Miss Teatime looked shocked, but only for an instant. She good-humouredly wagged an admonitory finger.
“Now, Mr Brennan, we must not allow commercial rivalry to dictate our attitudes, must we? Human welfare is our common concern. Let us not pretend blindness to each other’s existence as workers towards that end.”
“I have not heard of your firm,” Brennan repeated. “And I am at a loss to understand what you said earlier about your purpose in coming to see me. A grant? What grant? How can you imagine that I have anything to do with grants?”
“You are the representative,” Miss Teatime resumed patiently, “of the West German drug house of Elixon, are you not?”
“Certainly.”
“And Elixon entertain high hopes that the product they allow to be made under licence here and marketed as ‘Juniform’ will prove a very valuable aid to geriatrician’s.”
“I would rather not discuss my firm’s products otherwise than with professional people, if you don’t mind.”
“Oh, but I am not discussing them. I stated a fact which I assume to be available to anyone who cares to read the medical press.”
“Is that where you heard about ‘Juniform’?”
“No.”
“Where, then?”
“You forget, Mr Brennan. We are fellow toilers in the vine-yard of human advancement. The only difference is that whereas your remedies are drawn from the retort and the centrifuge, mine rise directly from the earth.”
“Very picturesque.”
“Yes, but allow me to continue what I was saying. This ‘Juniform’, if it lived up to its promise, could be a tremendously significant drug. As I understand your firm’s admirably restrained claims, ‘Juniform’ actually holds back the effects of old age.”

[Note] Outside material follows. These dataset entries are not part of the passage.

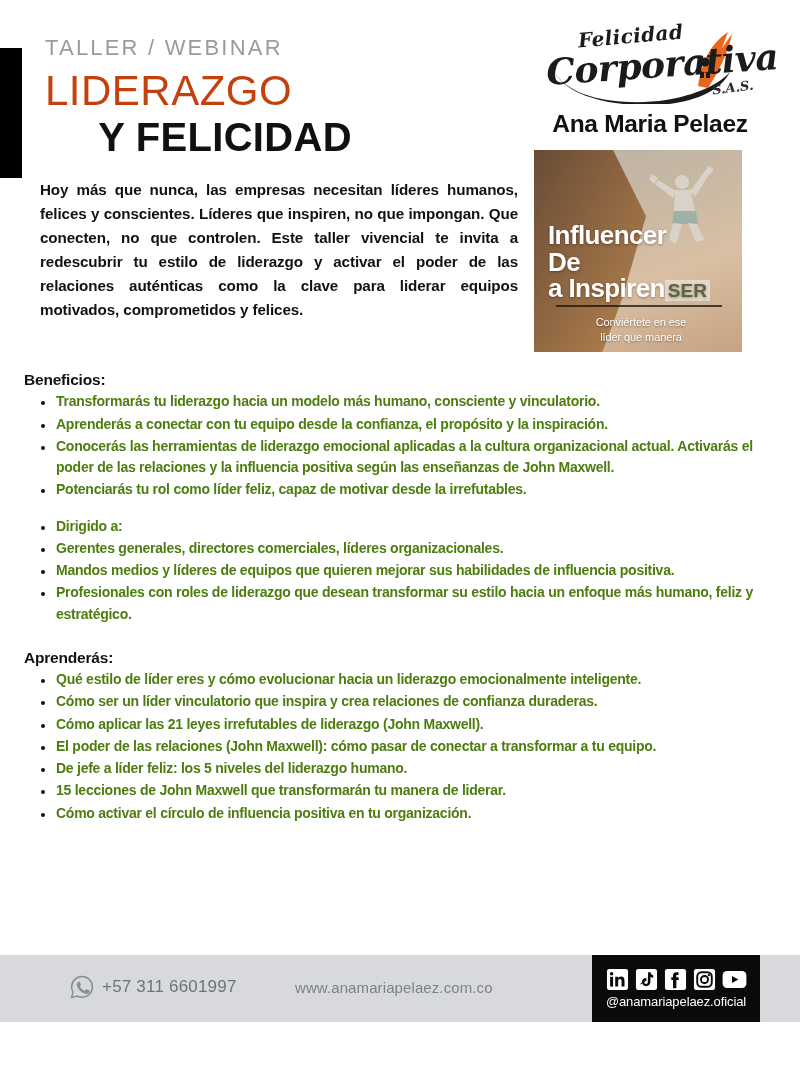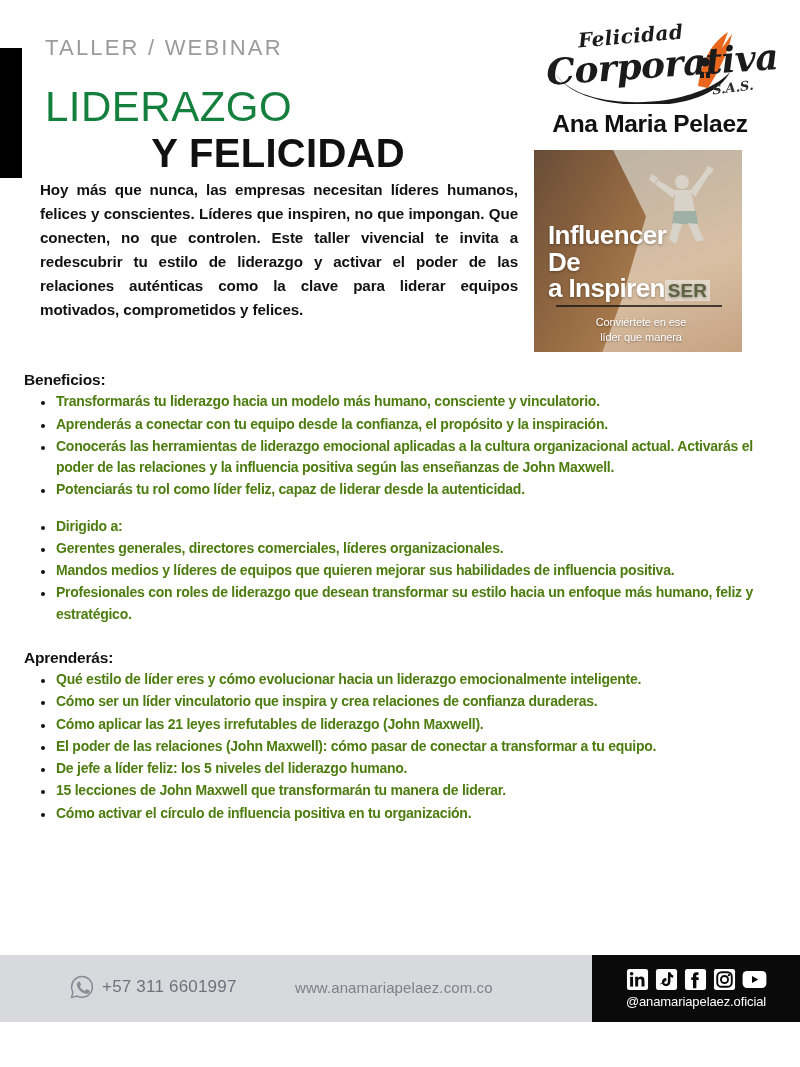--- a/index.html
+++ b/index.html
@@ -47,9 +47,9 @@
     font-size: 42px;
     font-weight: 400;
     letter-spacing: 0.5px;
-    color: #15803d;
+    color: #c2410c;
     line-height: 1.18;
-    margin-top: 22px;
+    margin-top: 6px;
   }
   .title-2 {
     font-size: 40px;

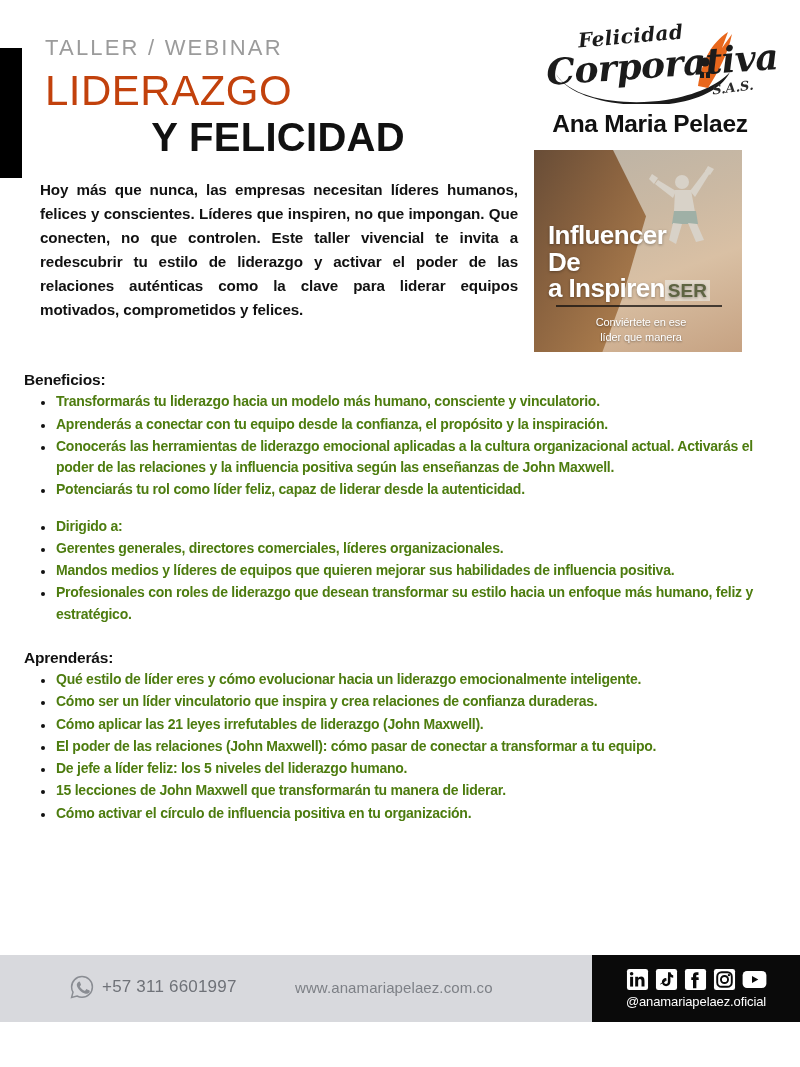--- a/index.html
+++ b/index.html
@@ -57,7 +57,7 @@
     letter-spacing: 0.3px;
     color: #111111;
     line-height: 1.15;
-    text-align: right;
+    text-align: center;
     padding-right: 120px;
     margin-top: -2px;
   }

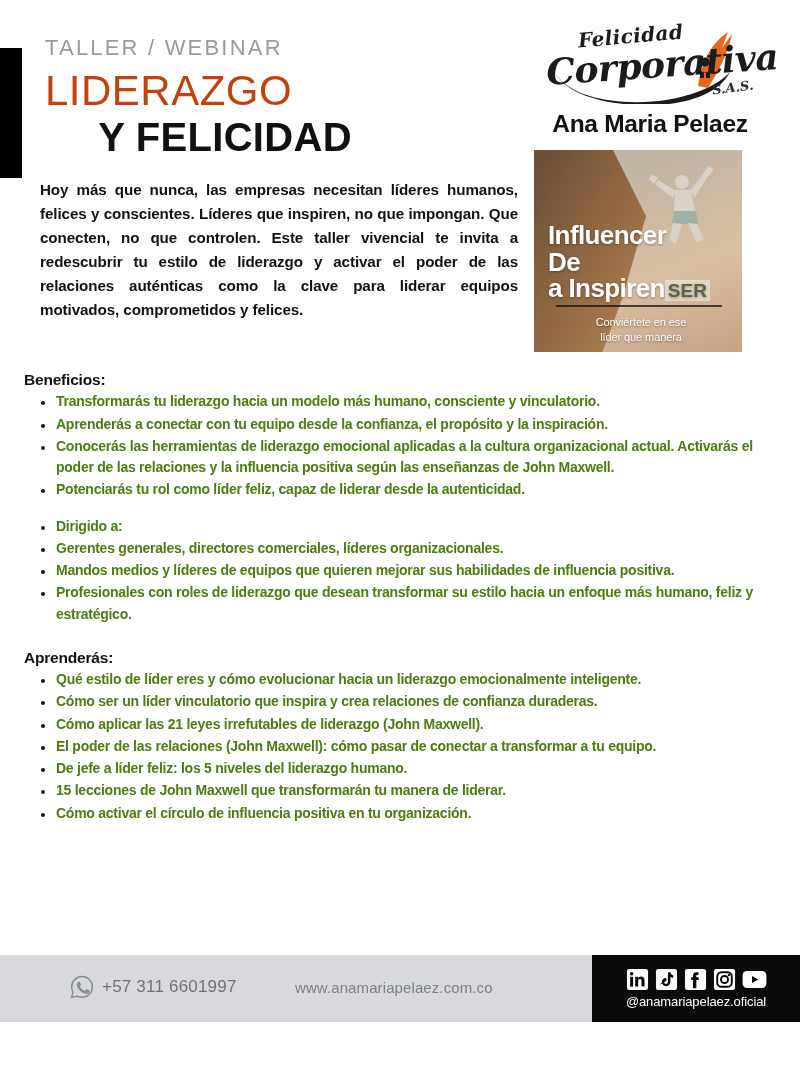--- a/index.html
+++ b/index.html
@@ -384,7 +384,7 @@
       <li>Transformarás tu liderazgo hacia un modelo más humano, consciente y vinculatorio.</li>
       <li>Aprenderás a conectar con tu equipo desde la confianza, el propósito y la inspiración.</li>
       <li>Conocerás las herramientas de liderazgo emocional aplicadas a la cultura organizacional actual. Activarás el poder de las relaciones y la influencia positiva según las enseñanzas de John Maxwell.</li>
-      <li>Potenciarás tu rol como líder feliz, capaz de liderar desde la autenticidad.</li>
+      <li>Potenciarás tu rol como líder feliz, capaz de motivar desde la irrefutables.</li>
     </ul>
 
     <div class="gap-sm"></div>

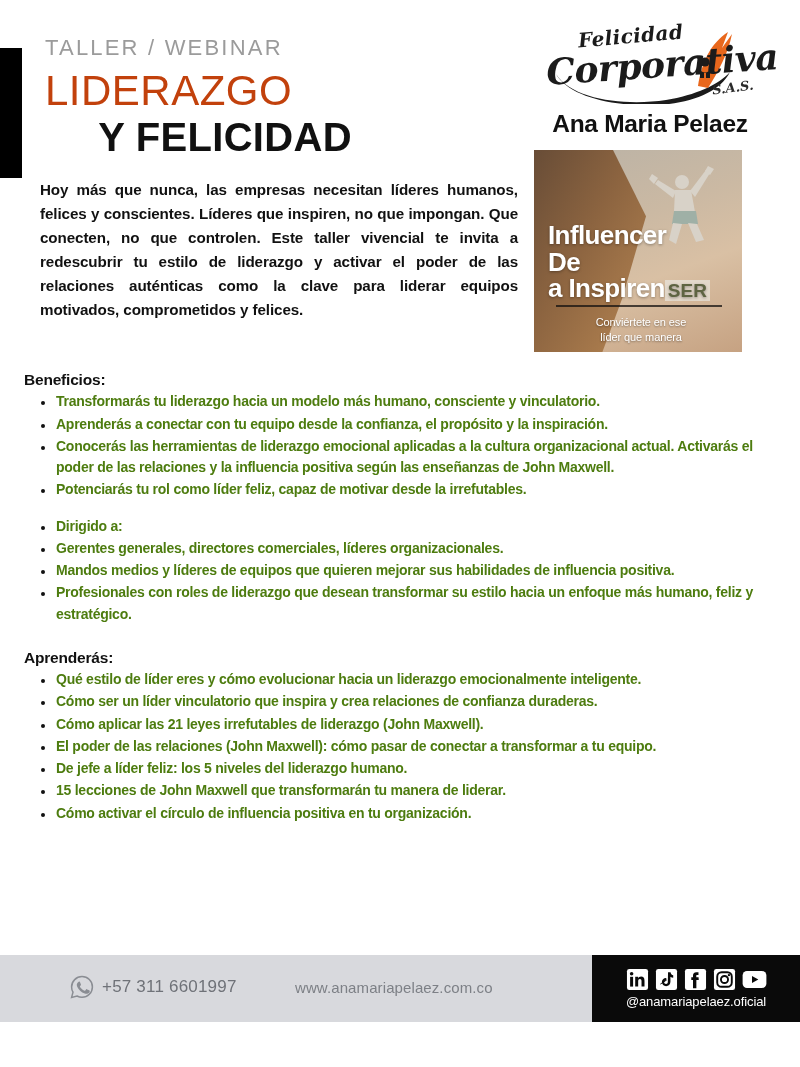--- a/index.html
+++ b/index.html
@@ -296,7 +296,7 @@
     position: absolute;
     left: 592px;
     top: 955px;
-    width: 208px;
+    width: 168px;
     height: 67px;
     background: #0a0a0a;
     display: flex;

“That is nowhere stated by us.”
“Not in those words, perhaps. ‘Inhibits the onset of cellular modifications associated with the ageing process.’ That seems to me to be very much the same thing. No matter—what your firm is offering is nothing more or less than a modern version of the great prize sought by the ancients, the Elixir of Life. I’m sorry—am I being picturesque again?”
“You are employing a silly and sensational catchphrase.”
“Solely to illustrate my point that ‘Juniform’ has sensational commercial possibilities. Always provided”—she put her fingertips together and regarded them critically—“that it produces no nasty side-effects.”
Brennan, who had remained standing in exactly the same position since Miss Teatime’s arrival in the room, took out and slickly opened his penknife. He picked up the apple, which was already brown-mottled by exposure, and with a deft, twisting incision, levered a piece out and carried it between thumb and knife blade to his mouth.